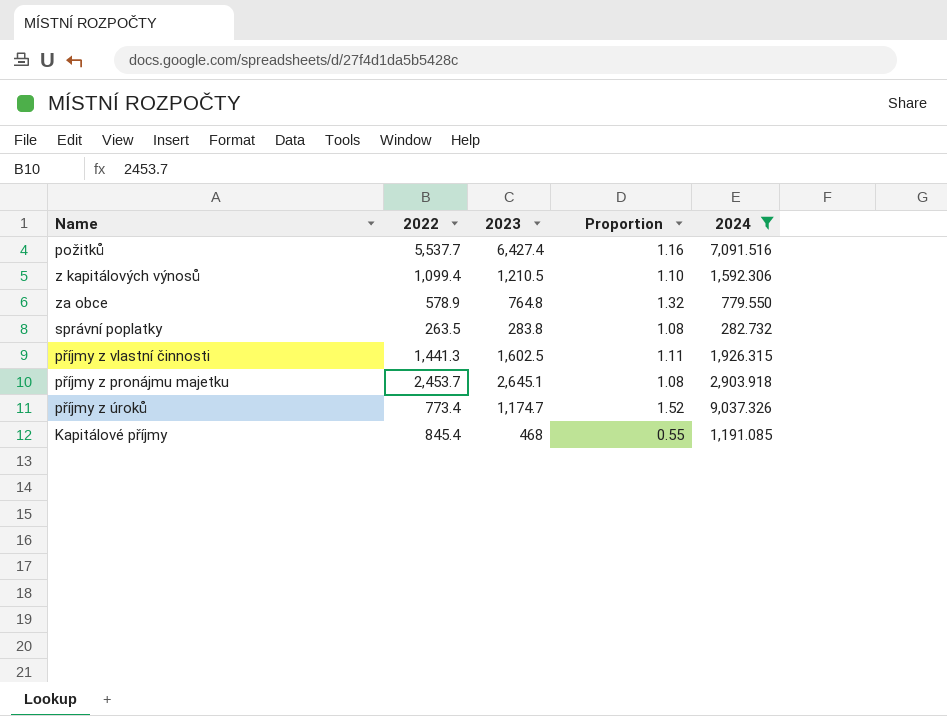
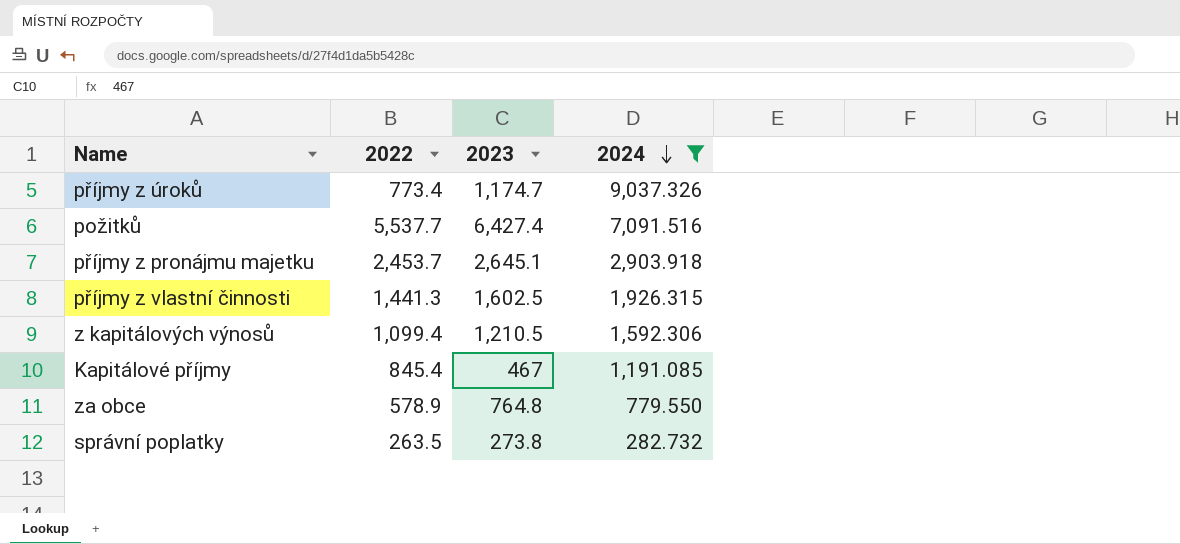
row order: none -> 2024 descending
column Proportion | formula: [2023] / [2022] -> none
Kapitálové příjmy | 2023: 468 -> 467
správní poplatky | 2023: 283.8 -> 273.8

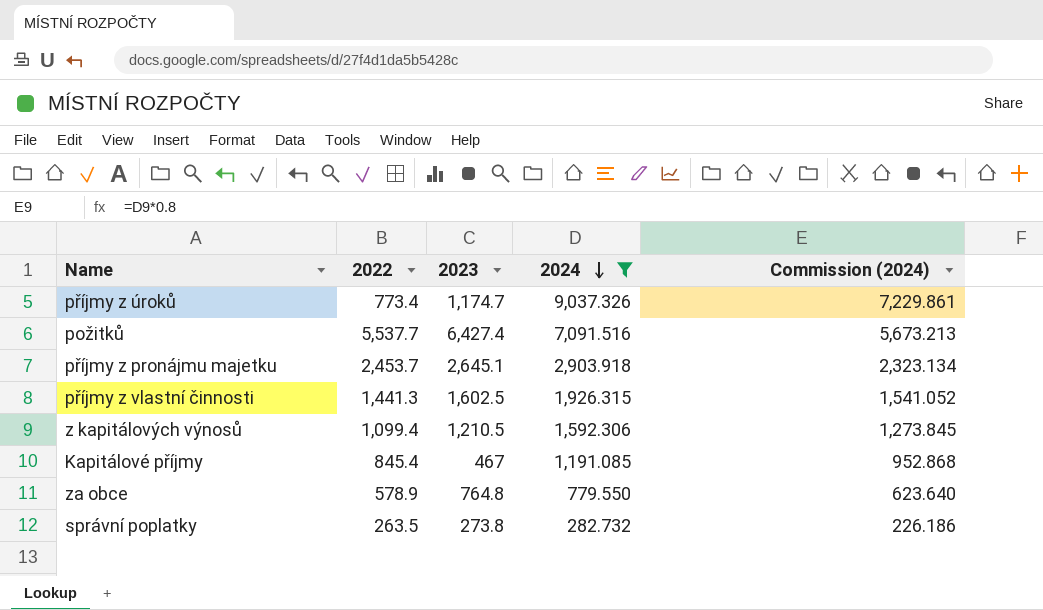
column Commission (2024) | formula: none -> [2024] * 0.8

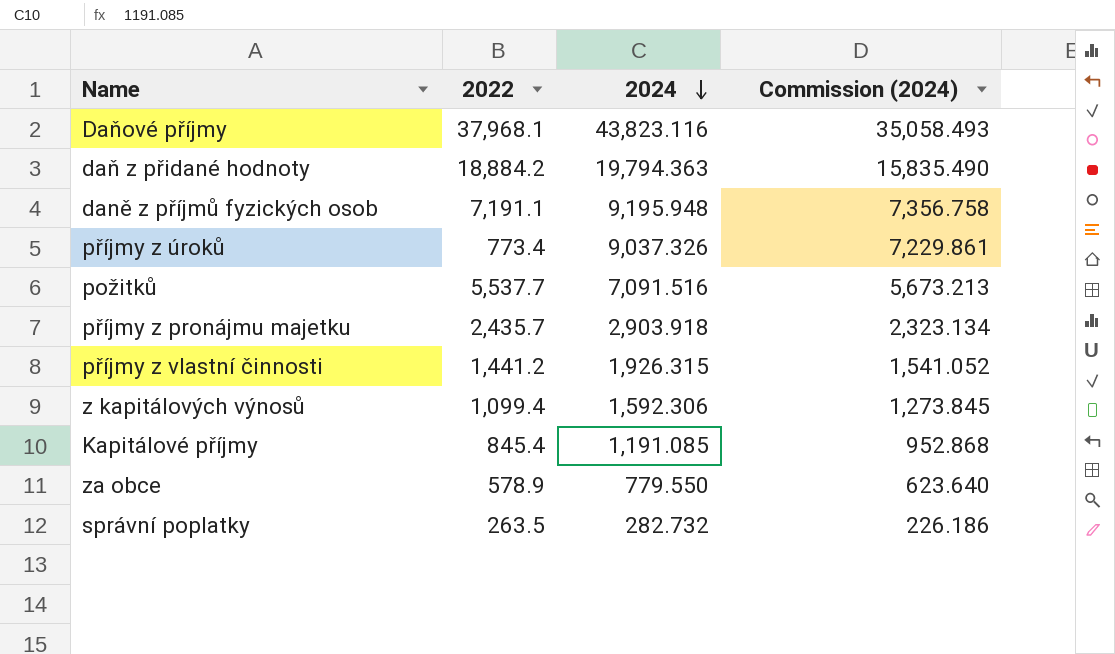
filter: 2024 <= 9,037.326 -> none
column 2023 | position: 3 -> none
příjmy z pronájmu majetku | 2022: 2,453.7 -> 2,435.7
příjmy z vlastní činnosti | 2022: 1,441.3 -> 1,441.2

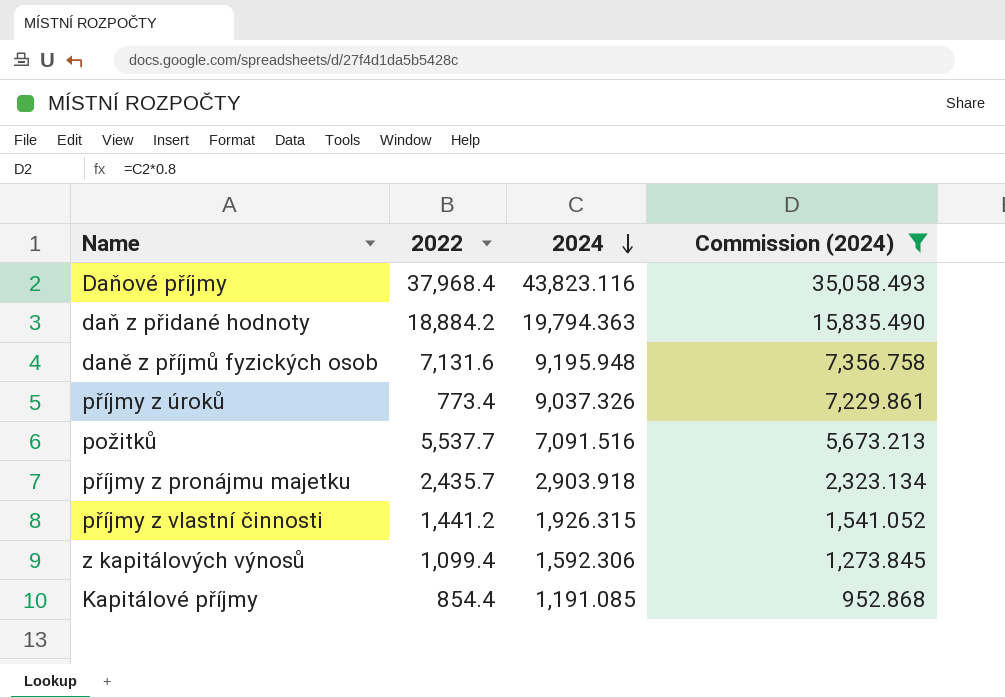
filter: none -> Commission (2024) >= 952.868
Daňové příjmy | 2022: 37,968.1 -> 37,968.4
daně z příjmů fyzických osob | 2022: 7,191.1 -> 7,131.6
Kapitálové příjmy | 2022: 845.4 -> 854.4

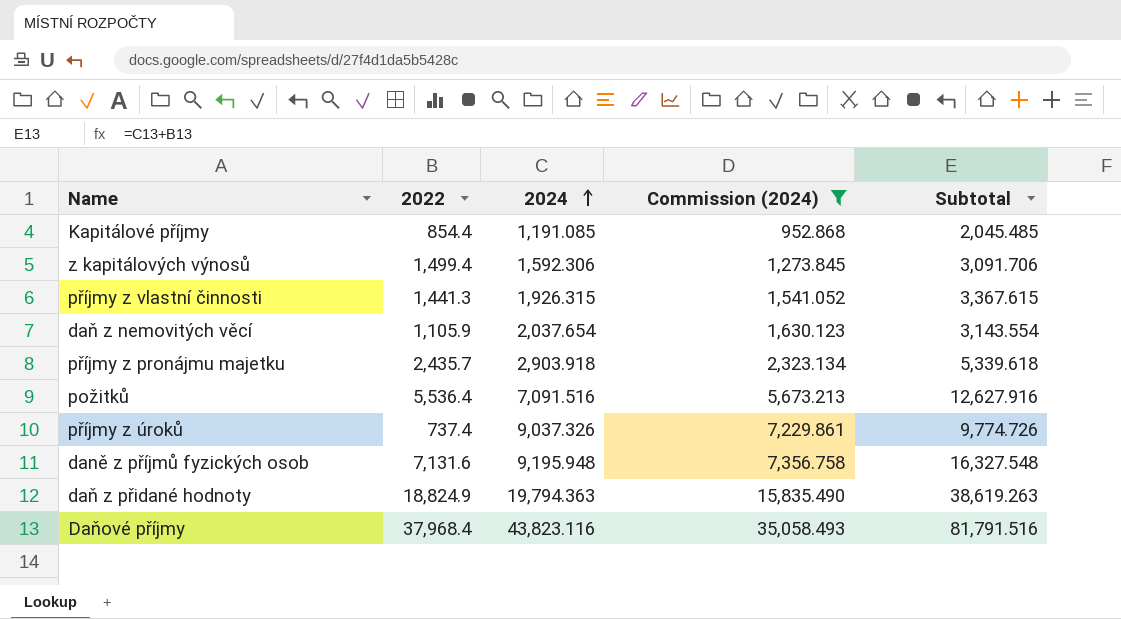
row order: 2024 descending -> 2024 ascending
column Subtotal | formula: none -> [2022] + [2024]
z kapitálových výnosů | 2022: 1,099.4 -> 1,499.4
příjmy z vlastní činnosti | 2022: 1,441.2 -> 1,441.3
row daň z nemovitých věcí: none -> 1,105.9 | 2,037.654 | 1,630.123 | 3,143.554
požitků | 2022: 5,537.7 -> 5,536.4
příjmy z úroků | 2022: 773.4 -> 737.4
daň z přidané hodnoty | 2022: 18,884.2 -> 18,824.9

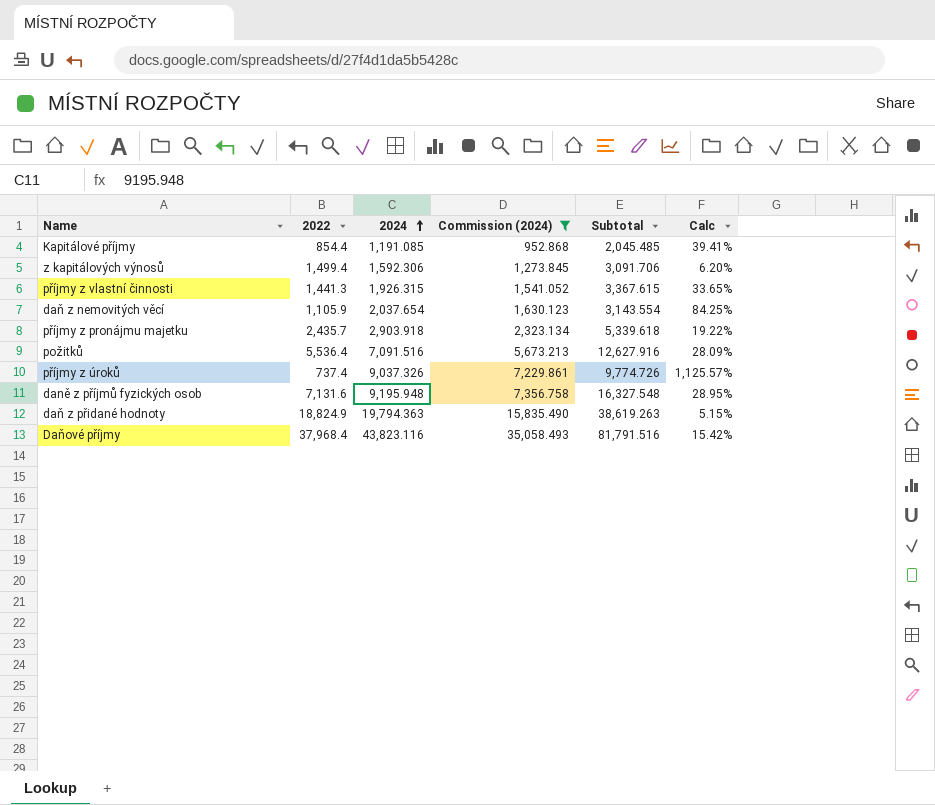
column Calc | formula: none -> ([2024] - [2022]) / [2022]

YOUR OBJECTIVE:
Every line above that contains the word "column" should be reported.

WRITTEN RESPONSE:
column Proportion | formula: [2023] / [2022] -> none
column Commission (2024) | formula: none -> [2024] * 0.8
column 2023 | position: 3 -> none
column Subtotal | formula: none -> [2022] + [2024]
column Calc | formula: none -> ([2024] - [2022]) / [2022]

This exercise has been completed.